> _Data shown_:
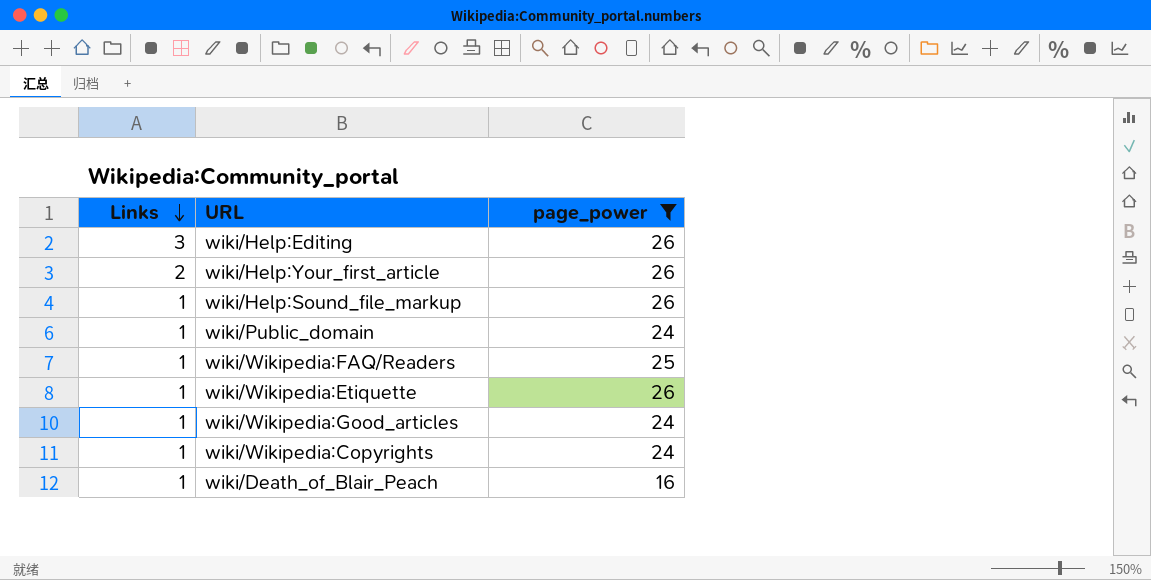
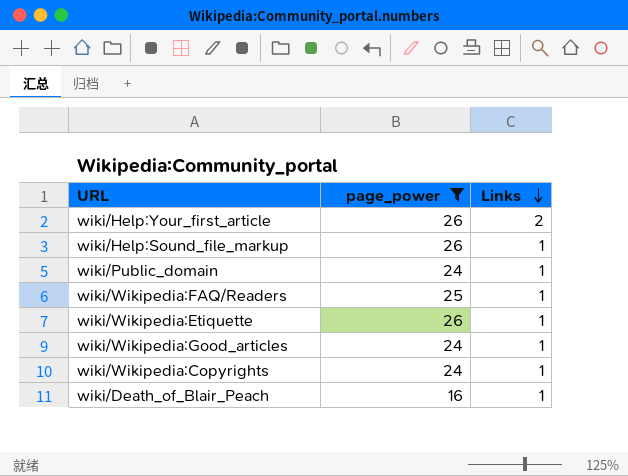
column Links | position: 1 -> 3
row wiki/Help:Editing: 3 | 26 -> none

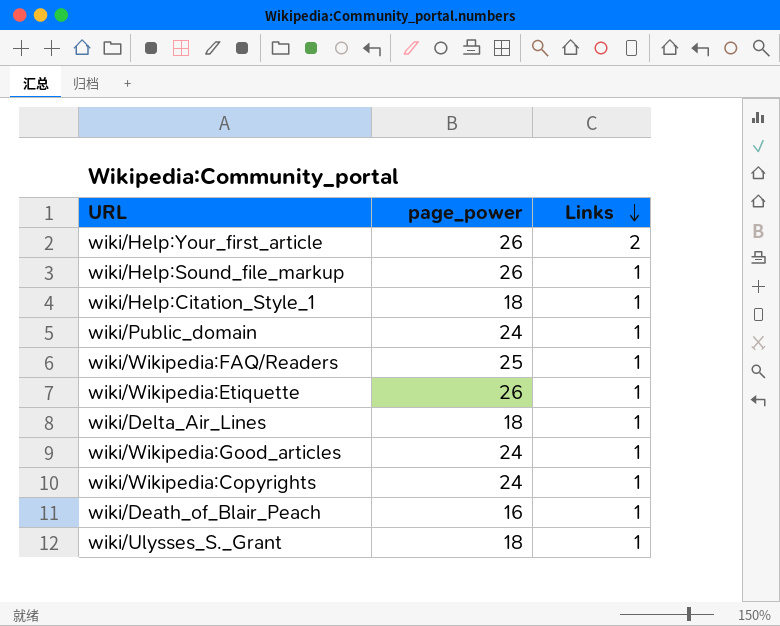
filter: page_power != 18 -> none

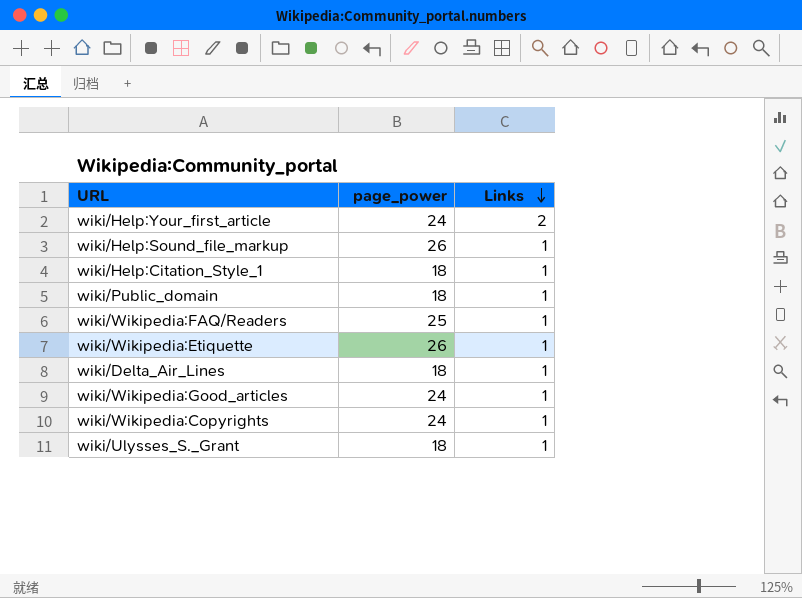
row wiki/Death_of_Blair_Peach: 16 | 1 -> none
wiki/Help:Your_first_article | page_power: 26 -> 24
wiki/Public_domain | page_power: 24 -> 18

> _Exercise objective_:
The expected output is every entry, retyped exactly, with all pictures removed.

> _Result for this task_:
column Links | position: 1 -> 3
row wiki/Help:Editing: 3 | 26 -> none

filter: page_power != 18 -> none

row wiki/Death_of_Blair_Peach: 16 | 1 -> none
wiki/Help:Your_first_article | page_power: 26 -> 24
wiki/Public_domain | page_power: 24 -> 18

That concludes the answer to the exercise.